Because it minimizes the chances for failures outside the standard voting system (post office delivery failure or errors, ballots not completed in secret, ballots stolen or modified in transit, etc.) to affect election outcomes.


Whatabout Dominion Voting machines OP.
Anonymous
Anonymous wrote:As the one who keeps defending in-person election-day voting: I'm confused by this thread. OP asked why there is opposition to universal mail-in voting and to early voting. I provided some reasons. And now everyone here is telling me that I am wrong. Should I not have bothered to answer OP's question? I don't get the hate here.


Because you and OP are proposing to disenfranchise people over nothing.

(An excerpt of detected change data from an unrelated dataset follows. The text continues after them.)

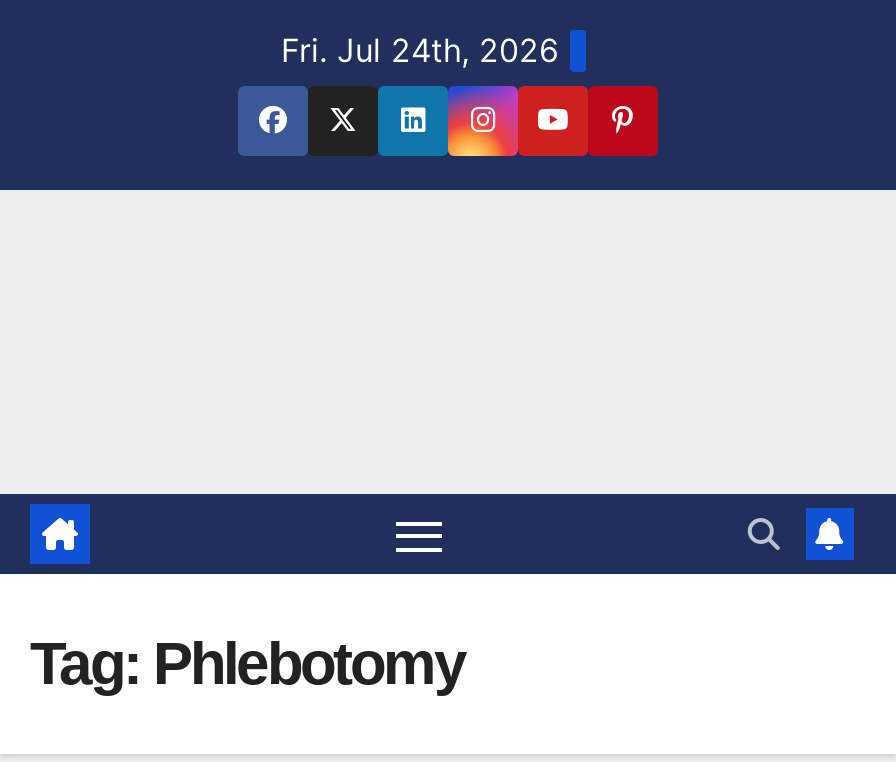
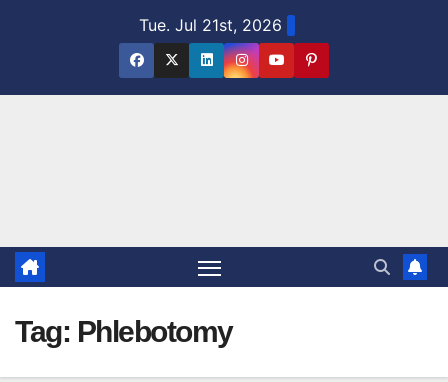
- Fri. Jul 24th, 2026
+ Tue. Jul 21st, 2026
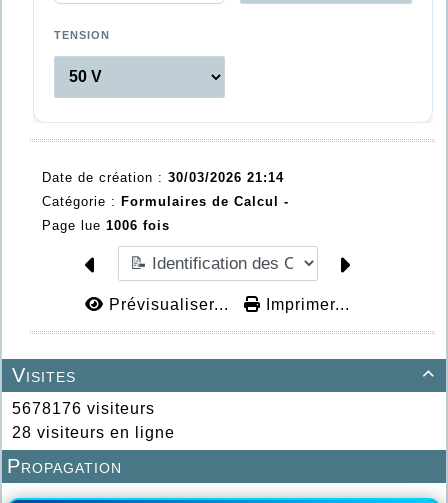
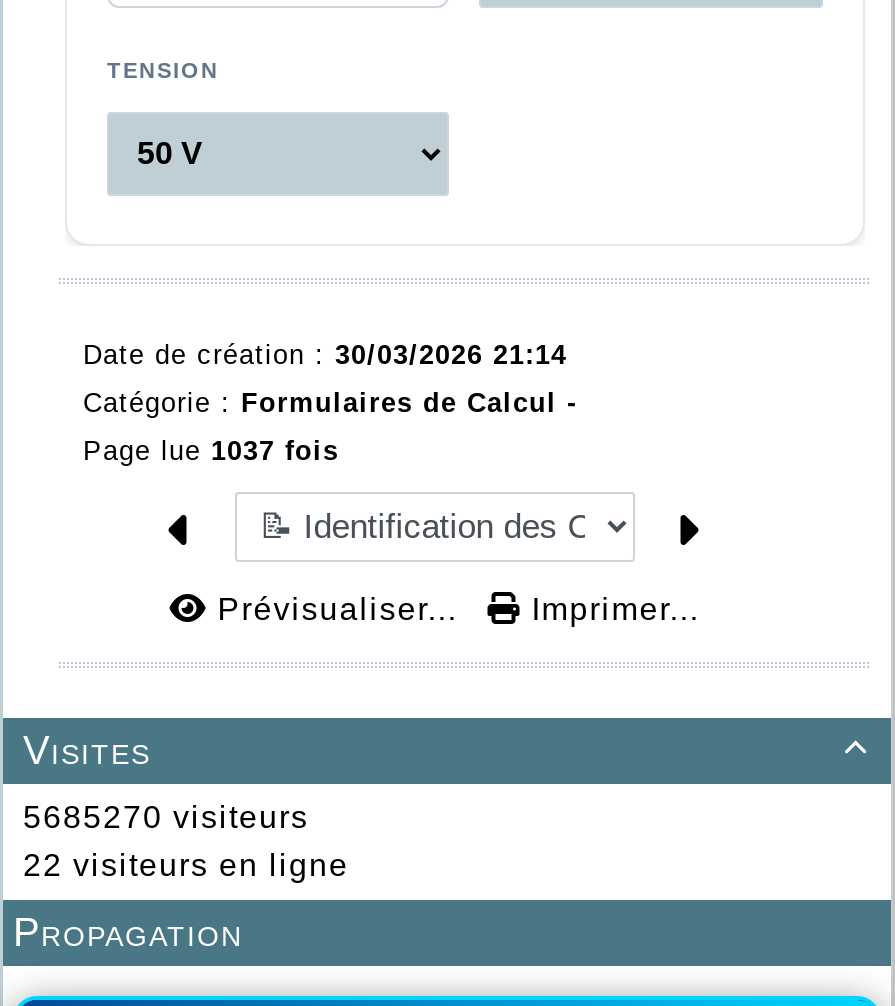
- Page lue 1006 fois
+ Page lue 1037 fois

- 5678176 visiteurs
+ 5685270 visiteurs

- 28 visiteurs en ligne
+ 22 visiteurs en ligne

What about people who live in rural areas, you two? What if it takes four hours to get to the nearest town. Still gotta vote in person on that one day? What if you're sick that one day, and you live four hours from the nearest town. What if you're out of town. Oh, so it's ok for people out of town - but not for people for whom it is just easier and more pleasant to vote by mail? So let's all just plan to be out of town on that day?
Anonymous
Anonymous wrote:As the one who keeps defending in-person election-day voting: I'm confused by this thread. OP asked why there is opposition to universal mail-in voting and to early voting. I provided some reasons. And now everyone here is telling me that I am wrong. Should I not have bothered to answer OP's question? I don't get the hate here.

The hate is because you don't seem to understand the hurdles that a lot of people face to try to vote. And, when people face roadblocks, they aren't going to bother trying to overcome that roadblock.

" don't most employers provide time off for voting?" -- that's where you lost the plot.